- **What to produce**: Your task is to find every line in the records that holds the string "plantes" and copy it.

Version difference data:

======

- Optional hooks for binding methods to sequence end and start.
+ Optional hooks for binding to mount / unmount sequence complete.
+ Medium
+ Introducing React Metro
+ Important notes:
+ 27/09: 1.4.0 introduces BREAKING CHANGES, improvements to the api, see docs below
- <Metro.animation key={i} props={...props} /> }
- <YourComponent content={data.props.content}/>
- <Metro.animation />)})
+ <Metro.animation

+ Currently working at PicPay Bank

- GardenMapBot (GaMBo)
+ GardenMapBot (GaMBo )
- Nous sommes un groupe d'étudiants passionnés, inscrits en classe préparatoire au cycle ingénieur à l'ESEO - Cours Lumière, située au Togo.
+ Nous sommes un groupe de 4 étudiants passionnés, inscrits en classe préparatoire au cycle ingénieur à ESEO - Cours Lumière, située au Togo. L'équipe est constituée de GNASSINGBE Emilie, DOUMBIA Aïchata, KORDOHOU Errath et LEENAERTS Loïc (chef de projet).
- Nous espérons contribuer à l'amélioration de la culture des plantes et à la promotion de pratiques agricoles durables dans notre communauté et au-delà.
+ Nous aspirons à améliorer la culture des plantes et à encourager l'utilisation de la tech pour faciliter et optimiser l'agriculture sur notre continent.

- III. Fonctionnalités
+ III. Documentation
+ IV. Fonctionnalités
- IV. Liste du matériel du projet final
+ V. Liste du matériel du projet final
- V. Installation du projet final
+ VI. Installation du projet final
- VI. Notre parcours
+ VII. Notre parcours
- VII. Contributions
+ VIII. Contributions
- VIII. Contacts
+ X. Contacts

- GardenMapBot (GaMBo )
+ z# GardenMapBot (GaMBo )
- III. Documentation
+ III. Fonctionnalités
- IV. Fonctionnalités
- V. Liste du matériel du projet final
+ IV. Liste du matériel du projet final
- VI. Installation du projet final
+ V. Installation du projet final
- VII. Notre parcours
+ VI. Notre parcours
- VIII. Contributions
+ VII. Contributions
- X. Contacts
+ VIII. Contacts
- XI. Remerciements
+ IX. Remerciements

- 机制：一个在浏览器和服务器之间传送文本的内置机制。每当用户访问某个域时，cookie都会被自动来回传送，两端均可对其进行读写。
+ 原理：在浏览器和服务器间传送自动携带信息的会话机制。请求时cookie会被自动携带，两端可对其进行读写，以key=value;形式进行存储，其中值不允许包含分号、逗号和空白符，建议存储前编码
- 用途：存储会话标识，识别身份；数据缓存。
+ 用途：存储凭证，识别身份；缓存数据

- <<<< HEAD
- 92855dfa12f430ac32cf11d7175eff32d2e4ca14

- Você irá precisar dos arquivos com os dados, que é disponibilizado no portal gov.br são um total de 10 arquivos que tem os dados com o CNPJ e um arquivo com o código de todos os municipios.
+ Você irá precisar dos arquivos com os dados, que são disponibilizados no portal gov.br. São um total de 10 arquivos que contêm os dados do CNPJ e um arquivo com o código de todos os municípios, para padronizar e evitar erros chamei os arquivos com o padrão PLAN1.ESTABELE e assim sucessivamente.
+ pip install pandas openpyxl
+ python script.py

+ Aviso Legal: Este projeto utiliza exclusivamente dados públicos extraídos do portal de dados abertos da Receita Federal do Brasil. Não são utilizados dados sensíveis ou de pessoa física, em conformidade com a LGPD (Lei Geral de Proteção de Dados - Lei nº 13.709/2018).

======

- **Solution**:
- Nous espérons contribuer à l'amélioration de la culture des plantes et à la promotion de pratiques agricoles durables dans notre communauté et au-delà.
+ Nous aspirons à améliorer la culture des plantes et à encourager l'utilisation de la tech pour faciliter et optimiser l'agriculture sur notre continent.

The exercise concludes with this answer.